Figure 5.. Validation of Stimulation Protocols to Normalize Transmission at D1- or D2-MSN-to-VP Synapses

(A) Schematic of experiments. (B) In cocaine-treated mice, trains of five pulses at 1 Hz, ITI of 10 s applied for 10 min induced an LTD at D1-MSN-to-VP synapses (49.41% ± 5.93%, 5 cells from 2 mice). (C) In cocaine-treated mice, trains of ten pulses at 10 Hz, ITI of 10 s applied for 10 min, induced an LTP at D2-MSN-to-VP synapses (217.48% ± 51.38%, 6 cells from 3 mice). (D) Schematic of experiments. (E) In cocaine-treated mice that had undergone in vivo stimulation (protocol as in B), HFS induced an LTP at D1-MSN-to-VP synapses (175.5% ± 33.62%, 4 cells from 3 mice). Control data from Figure 2D are plotted for comparison. (F) In cocaine-treated mice that had undergone in vivo stimulation (protocol as in C), HFS induced an LTP at D1-MSN-to-VP synapses (48.89% ± 14.29%, 9 cells from 2 mice). Control data from Figure 2E are plotted here for comparison. *p < 0.05; all plots mean ± SEM. For representative traces, first and last 20 trials of recording are shown. Scale bars, 20 pA, 20 ms.

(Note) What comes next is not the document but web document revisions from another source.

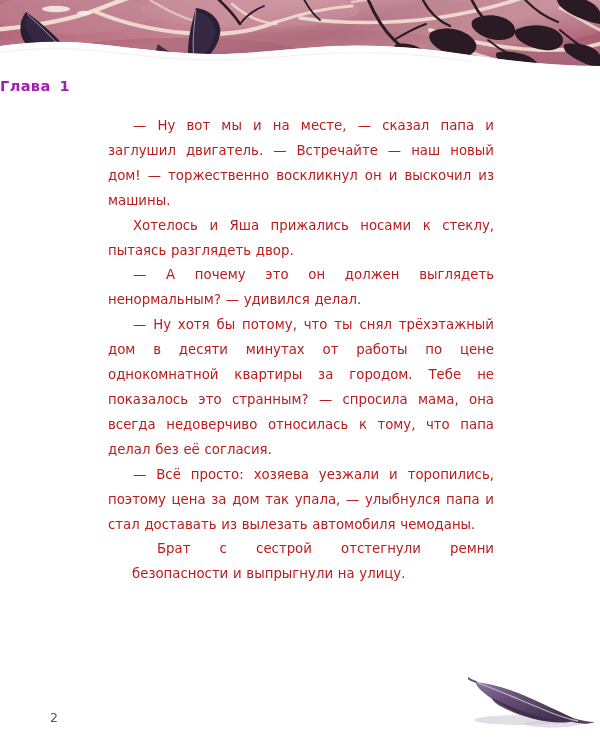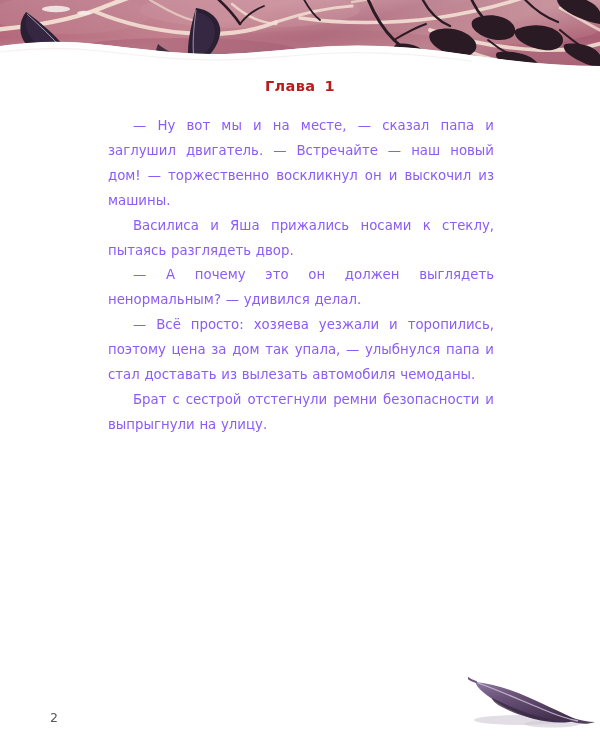--- a/index.html
+++ b/index.html
@@ -25,49 +25,48 @@
     overflow: hidden;
   }
   #header-illustration svg { display: block; }
 
   
   #chapter-title {
     position: absolute;
     left: 0;
     top: 78px;
     width: 600px;
-    text-align: center;
     font-family: "DejaVu Sans", sans-serif;
     font-weight: bold;
     font-size: 14.5px;
     letter-spacing: 0.4px;
-    color: #b91c1c;
+    color: #a21caf;
   }
   #chapter-title .num { margin-left: 9px; }
 
   
   #body-text {
     position: absolute;
     left: 108px;
     top: 114px;
     width: 386px;
     font-family: "DejaVu Sans", sans-serif;
     font-size: 13.3px;
     line-height: 24.9px;
-    color: #8b5cf6;
+    color: #b91c1c;
     text-align: justify;
     text-justify: inter-word;
     word-spacing: 0.5px;
   }
   #body-text p {
     margin: 0;
     text-indent: 25px;
     hyphens: manual;
   }
-  #body-text p:last-child { text-align: justify; }
+  #body-text p:last-child { text-align: justify; margin-left: 24px; }
 
   
   #page-number {
     position: absolute;
     left: 50px;
     top: 710px;
     font-family: "DejaVu Sans", sans-serif;
     font-size: 12.5px;
     color: #58585a;
   }
@@ -193,22 +192,23 @@
       </g>
     </svg>
   </div>
 
   <div id="chapter-title">
     <span>Глава</span><span class="num">1</span>
   </div>
 
   <div id="body-text">
     <p>— Ну вот мы и на месте, — сказал папа и заглушил двигатель. — Встречайте — наш новый дом! — торжественно воскликнул он и выскочил из машины.</p>
-    <p>Василиса и Яша прижались носами к стеклу, пытаясь разглядеть двор.</p>
+    <p>Хотелось и Яша прижались носами к стеклу, пытаясь разглядеть двор.</p>
     <p>— А почему это он должен выглядеть ненормальным? — удивился делал.</p>
+    <p>— Ну хотя бы потому, что ты снял трёхэтажный дом в десяти минутах от работы по цене однокомнатной квартиры за городом. Тебе не показалось это странным? — спросила мама, она всегда недоверчиво относилась к тому, что папа делал без её согласия.</p>
     <p>— Всё просто: хозяева уезжали и торопились, поэтому цена за дом так упала, — улыбнулся папа и стал доставать из вылезать автомобиля чемоданы.</p>
     <p>Брат с сестрой отстегнули ремни безопасности и выпрыгнули на улицу.</p>
   </div>
 
   <div id="page-number">2</div>
 
   <div id="bottom-leaf">
     <svg width="128" height="58" viewBox="0 0 128 58" xmlns="http://www.w3.org/2000/svg">
       <defs>
         <linearGradient id="leafGrad" x1="0" y1="0" x2="0.6" y2="1">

Figure 6.. Selectively Normalizing Transmission at D1- or D2-MSN-to-VP Synapses Differentially Affects Drug-Adaptive Behavior

(A–C) Locomotor sensitization experiments. (A) Schematic of experiment. (B) In vivo rescue of D1 transmission abolished the sensitized response to cocaine (COC CTRL, 1,578.0 ± 248.8, n = 7; COC with D1 rescue, 1,026.1 ± 133.08,n = 12; t = 2.087, p = 0.05), but had no effect on acute response to cocaine (SAL CTRL, 878.83 ± 227.41, n = 6; SAL with D1 rescue, 860.3 ± 134.6, n = 8; t = 0.07, p = 0.94). (C) Rescue of D2-MSN VP transmission had no effect on cocaine response (COC CTRL, 1,735.86 ± 281.74, n = 7; COC with D2 rescue, 1,513.58 ± 161.20, n = 12; t = 0.21, p = 0.83; SAL CTRL, 1,042.17 ± 151.81, n = 6; SAL with D2 rescue, 1,151.25 ± 66.55, n = 8; t = 0.70, p = 0.50). (D) Schematic of sucrose-related experiments. (E and F) Operant task (E) raster plots of first 30 min of PR test in saline- (top) and cocaine-treated mouse (bottom). (F) Cocaine-treated mice had lower break points during the test relative to baseline (SAL CTRL, 1.10 ± 0.17, n = 9, t = 0.594, p = 0.56; COC CTRL, 0.597 ± 0.18, n = 14, t = 2.24, p = 0.034) and performance was impaired in cocaine-treated mice following D1 rescue (0.49 ± 0.06, n = 8, t = 8.67, p < 0.001), while D2 rescue normalized the break point (1.05 ± 0.18, n = 9, t = 0.26, p = 0.801). (G–J) Free access task (G) track plots of a saline- (top) and cocaine-treated mouse (bottom) during the free access task. (H) There was no effect of cocaine or intervention on reward zone entries. (I) Cocaine-treated mice spent less time in the reward zone during the test relative to baseline (SAL CTRL, 1.00 ± 0.097, n = 9, t = 0.01, p = 0.99; COC CTRL, 0.79 ± 0.06, n = 14, t = 3.47, p = 0.002) and performance was impaired following D1 rescue (SAL, 0.72 ± 0.11, n = 6, t = 2.47, p = 0.032; COC, 0.65 ± 0.13, n = 8, t = 2.69, p = 0.0176), while D2 rescue normalized the break point in cocaine-treated mice (1.07 ± 0.18, n = 9, t = 0.38, p = 0.71). (J) Hedonic tongue protrusions were reduced relative to baseline in cocaine-treated mice (0.582 ± 0.091, n = 14, t = 4.59, p < 0.001) and mice that had D1 rescue protocol (0.627 ± 0.15, n = 8, t = 2.85, p = 0.013); mice with the D2 rescue protocol were not impaired relative to baseline (0.92 ± 0.22, n = 9, t = 0.36, p = 0.727). *p < 0.05, **p < 0.01, ***p < 0.001 by t test comparing locomotor response to cocaine challenge (B and C) or normalized response to null hypothesis (F and H–J). All plots are mean ± SEM. Related to Figures S5–S8 and Table S1.